*Work request*.
Every line below containing the word "ascending" should be found and copied.

*Provided material*.
☆ ☆ ☆

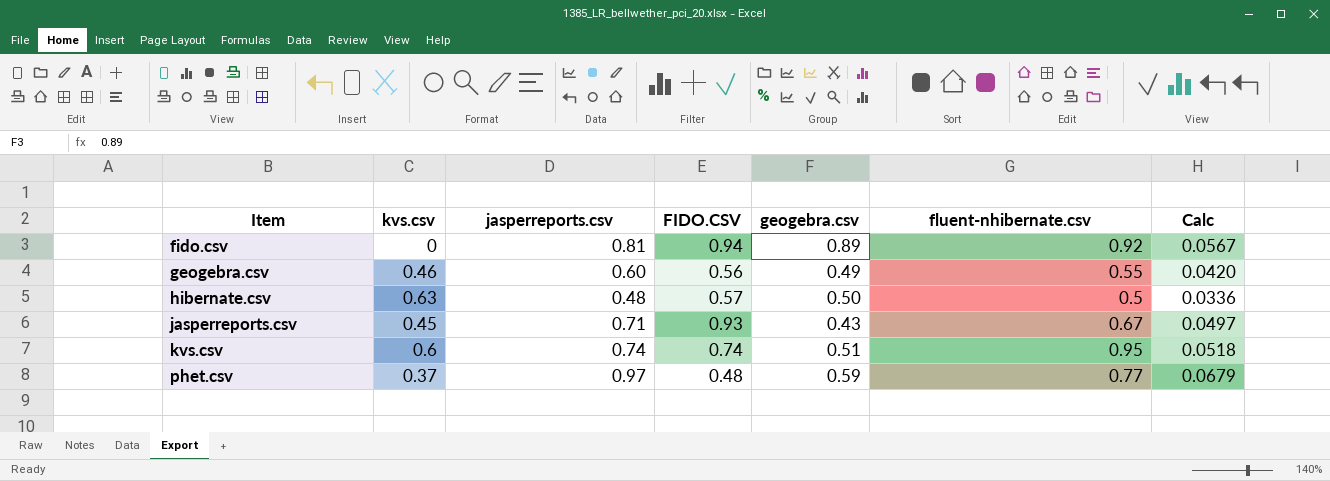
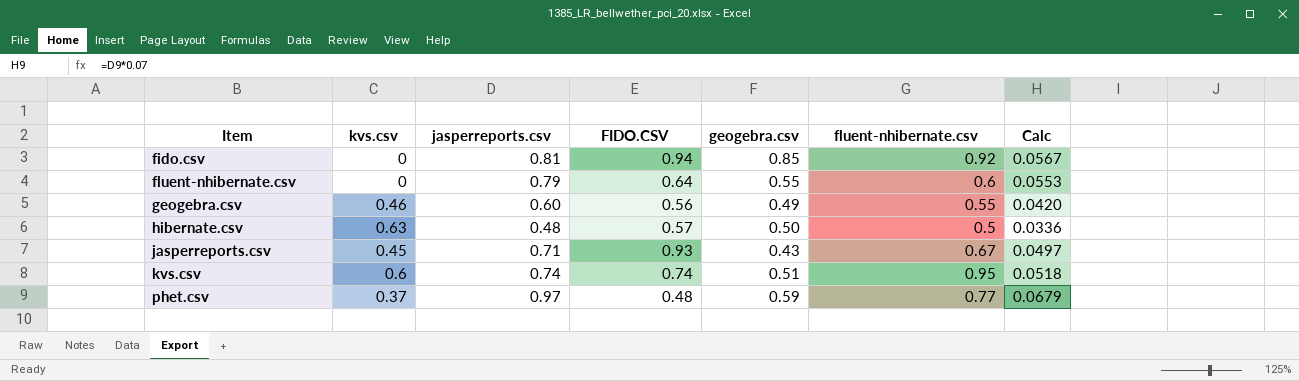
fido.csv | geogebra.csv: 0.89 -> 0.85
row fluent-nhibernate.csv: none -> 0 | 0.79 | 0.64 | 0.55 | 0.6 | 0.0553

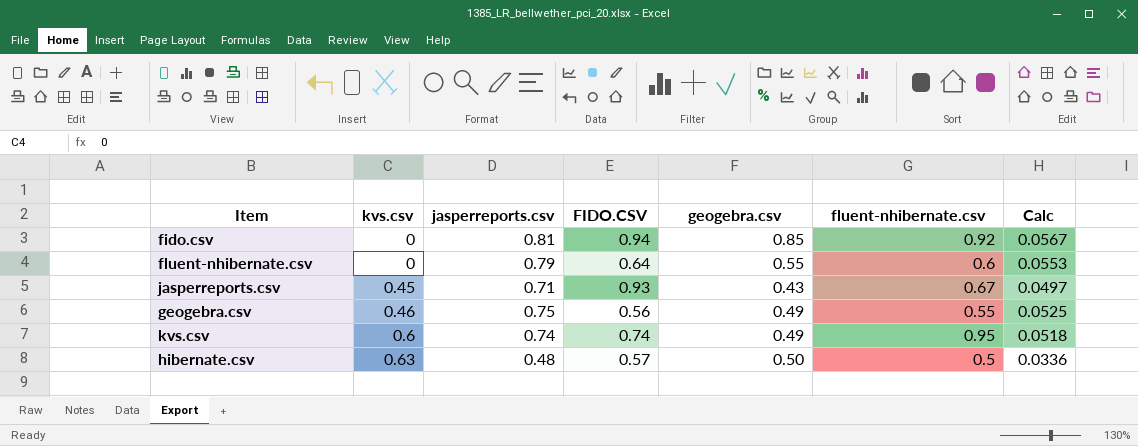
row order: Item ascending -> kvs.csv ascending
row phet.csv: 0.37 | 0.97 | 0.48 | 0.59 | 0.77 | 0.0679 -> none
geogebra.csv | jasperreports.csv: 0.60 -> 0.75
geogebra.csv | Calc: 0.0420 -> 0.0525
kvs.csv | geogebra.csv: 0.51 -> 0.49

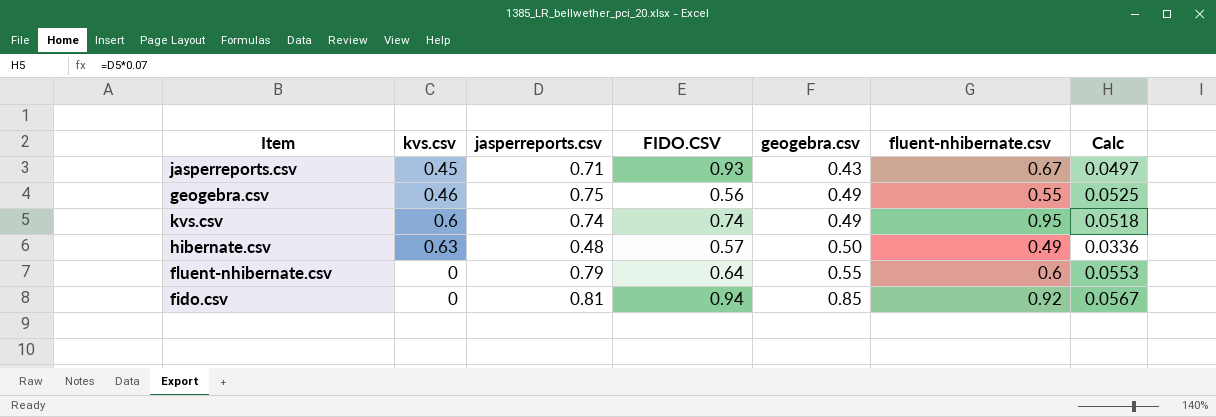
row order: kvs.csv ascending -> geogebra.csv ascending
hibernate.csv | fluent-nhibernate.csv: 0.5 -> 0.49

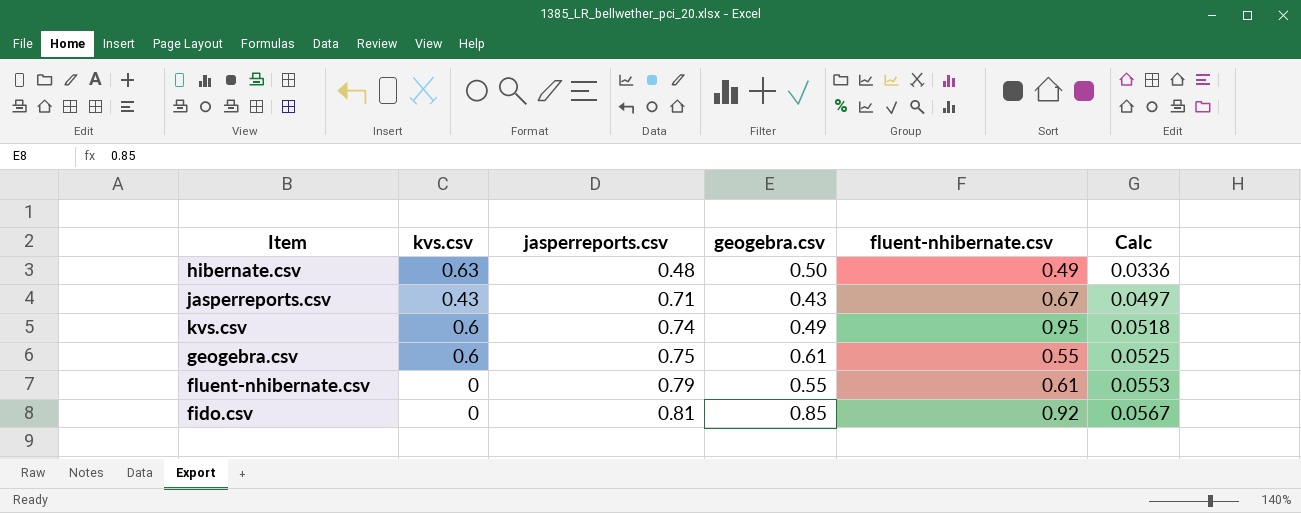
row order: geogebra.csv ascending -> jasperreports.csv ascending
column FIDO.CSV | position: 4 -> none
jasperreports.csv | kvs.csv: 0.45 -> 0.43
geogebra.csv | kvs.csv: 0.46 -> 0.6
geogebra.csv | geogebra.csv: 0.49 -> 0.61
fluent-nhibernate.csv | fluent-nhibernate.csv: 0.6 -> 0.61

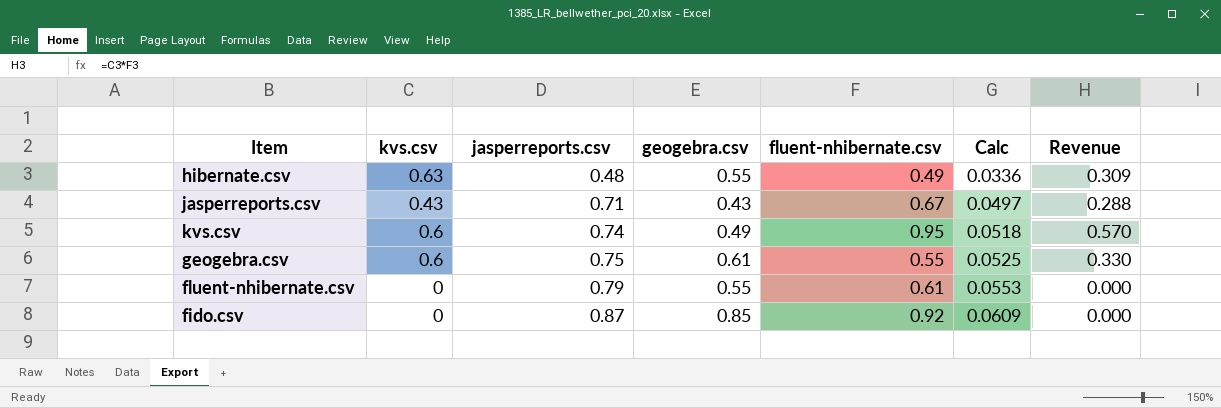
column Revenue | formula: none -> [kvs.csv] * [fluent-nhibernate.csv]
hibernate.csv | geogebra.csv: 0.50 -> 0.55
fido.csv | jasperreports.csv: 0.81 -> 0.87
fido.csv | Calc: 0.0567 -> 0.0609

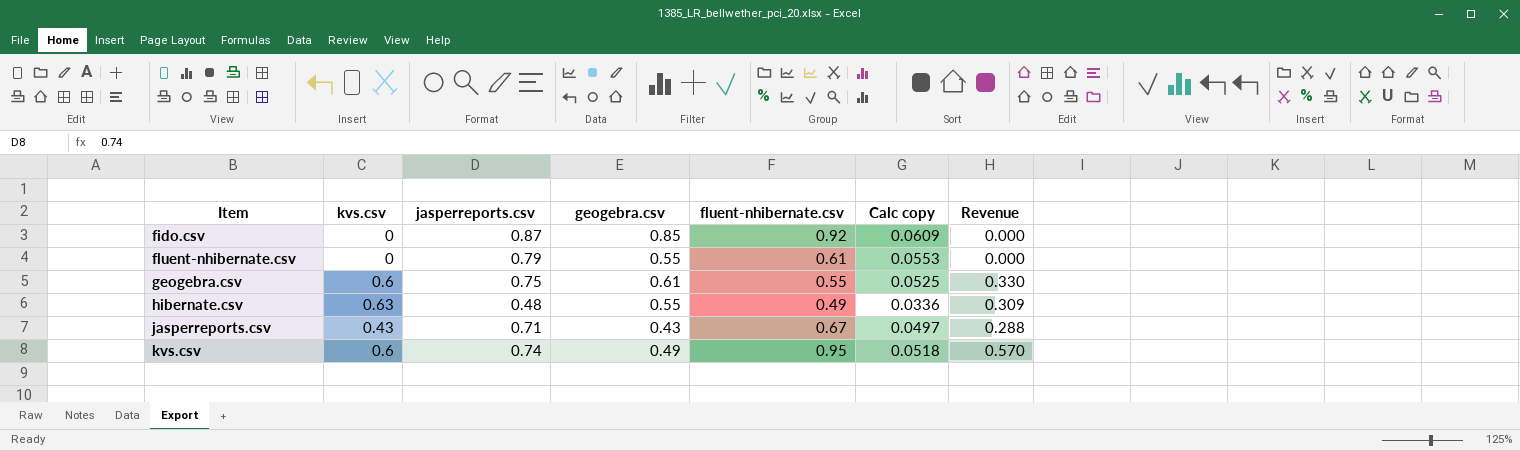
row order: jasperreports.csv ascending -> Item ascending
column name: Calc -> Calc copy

☆ ☆ ☆

*Response area*.
row order: Item ascending -> kvs.csv ascending
row order: kvs.csv ascending -> geogebra.csv ascending
row order: geogebra.csv ascending -> jasperreports.csv ascending
row order: jasperreports.csv ascending -> Item ascending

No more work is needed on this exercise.